== Segment start ==
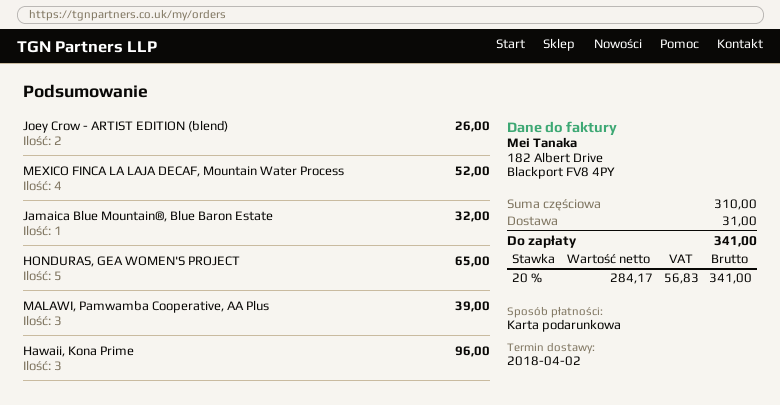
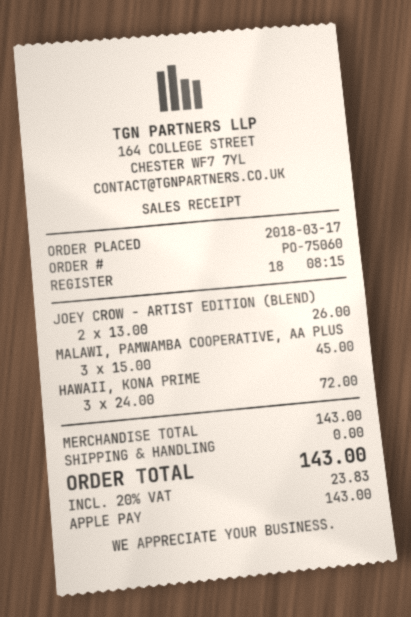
payment method: gift card -> Apple Pay
MEXICO FINCA LA LAJA DECAF, Mountain Water Process: 4 for 52.00 -> none
Jamaica Blue Mountain®, Blue Baron Estate: 1 for 32.00 -> none
HONDURAS, GEA WOMEN'S PROJECT: 5 for 65.00 -> none
MALAWI, Pamwamba Cooperative, AA Plus: 3 for 39.00 -> 3 for 45.00
Hawaii, Kona Prime: 3 for 96.00 -> 3 for 72.00
subtotal: 310.00 -> 143.00
shipping: 31.00 -> 0.00
tax: 20% = 56.83 -> 20% = 23.83
total: 341.00 -> 143.00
== Segment end ==
Copy every line of the data where "none" is found.

Completed task —
MEXICO FINCA LA LAJA DECAF, Mountain Water Process: 4 for 52.00 -> none
Jamaica Blue Mountain®, Blue Baron Estate: 1 for 32.00 -> none
HONDURAS, GEA WOMEN'S PROJECT: 5 for 65.00 -> none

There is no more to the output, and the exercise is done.